┌─ THE DATA

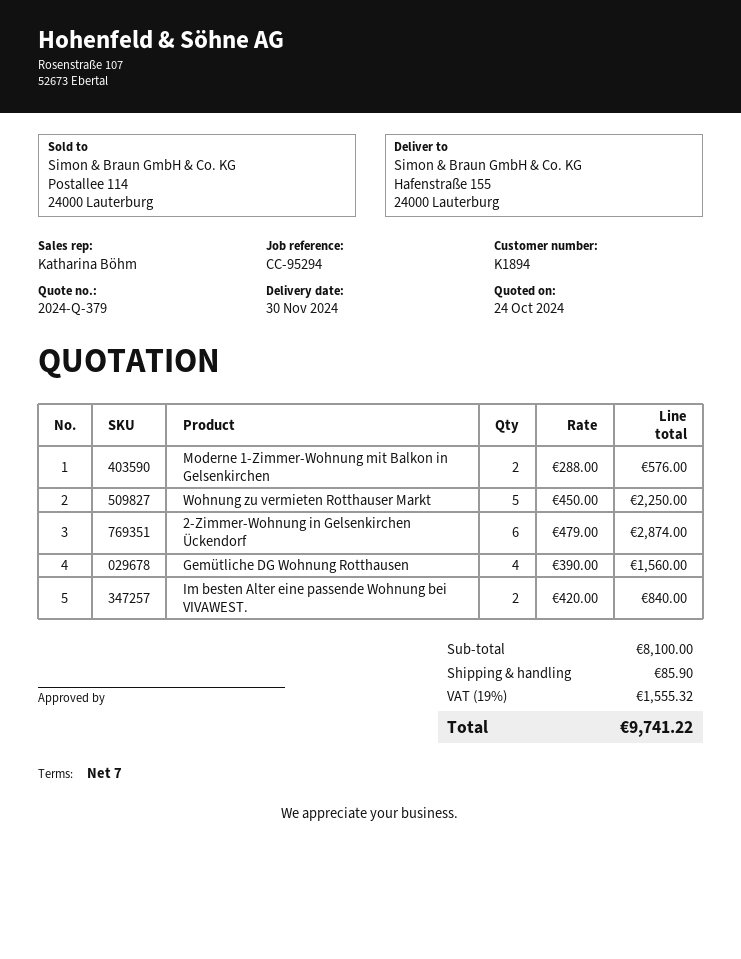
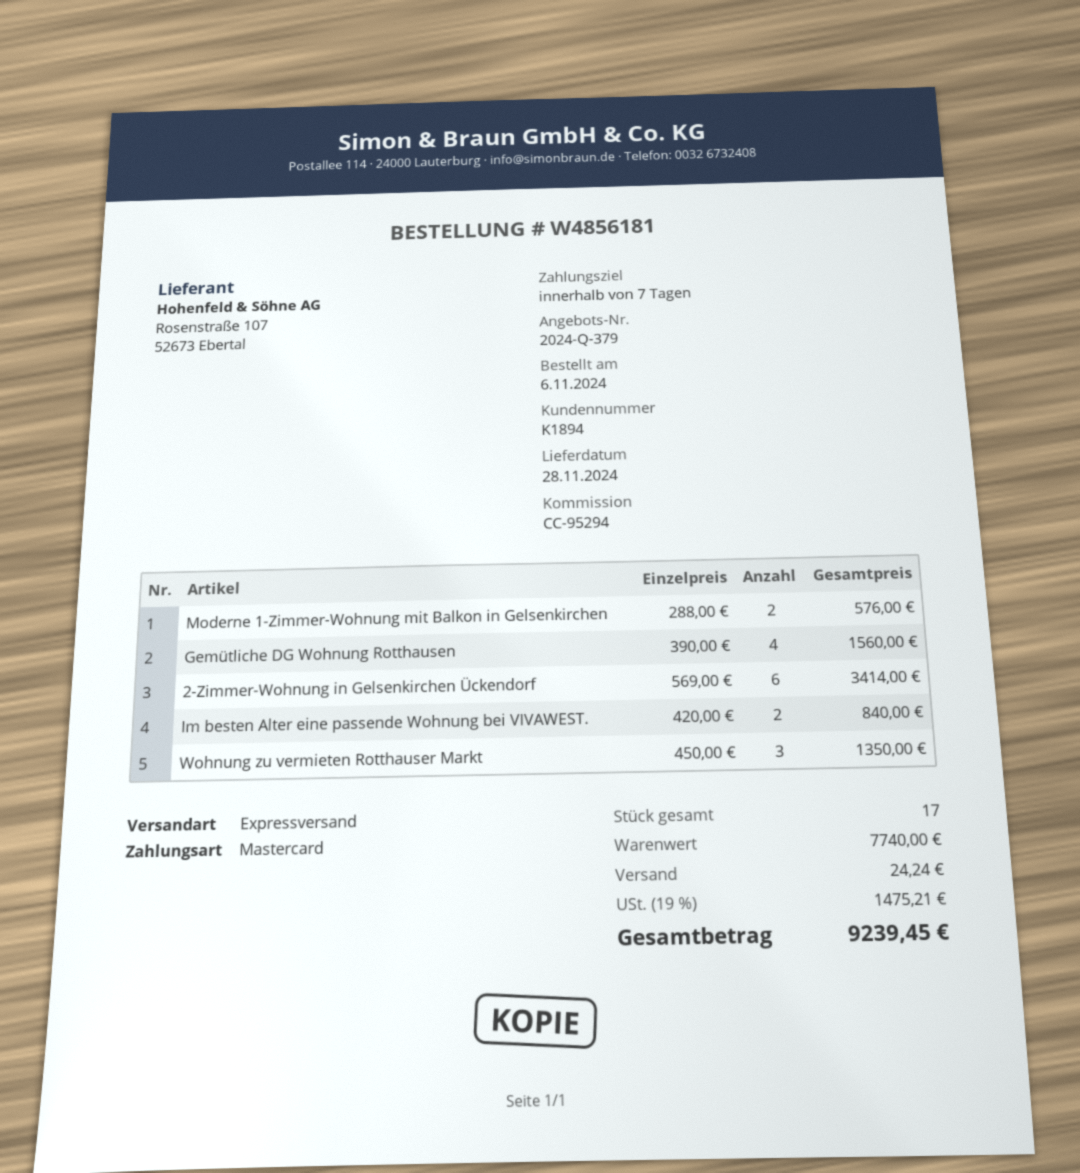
delivery date: 2024-11-30 -> 2024-11-28
Wohnung zu vermieten Rotthauser Markt: 5 x 450.00 = 2250.00 -> 3 x 450.00 = 1350.00
2-Zimmer-Wohnung in Gelsenkirchen Ückendorf: 6 x 479.00 = 2874.00 -> 6 x 569.00 = 3414.00
subtotal: 8100.00 -> 7740.00
shipping: 85.90 -> 24.24
tax: 19% = 1555.32 -> 19% = 1475.21
total: 9741.22 -> 9239.45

└─

ASSIGNMENT | If pictures appear among the records, do not carry them over; retype the rest exactly.

ANSWER TO THE PROBLEM |
delivery date: 2024-11-30 -> 2024-11-28
Wohnung zu vermieten Rotthauser Markt: 5 x 450.00 = 2250.00 -> 3 x 450.00 = 1350.00
2-Zimmer-Wohnung in Gelsenkirchen Ückendorf: 6 x 479.00 = 2874.00 -> 6 x 569.00 = 3414.00
subtotal: 8100.00 -> 7740.00
shipping: 85.90 -> 24.24
tax: 19% = 1555.32 -> 19% = 1475.21
total: 9741.22 -> 9239.45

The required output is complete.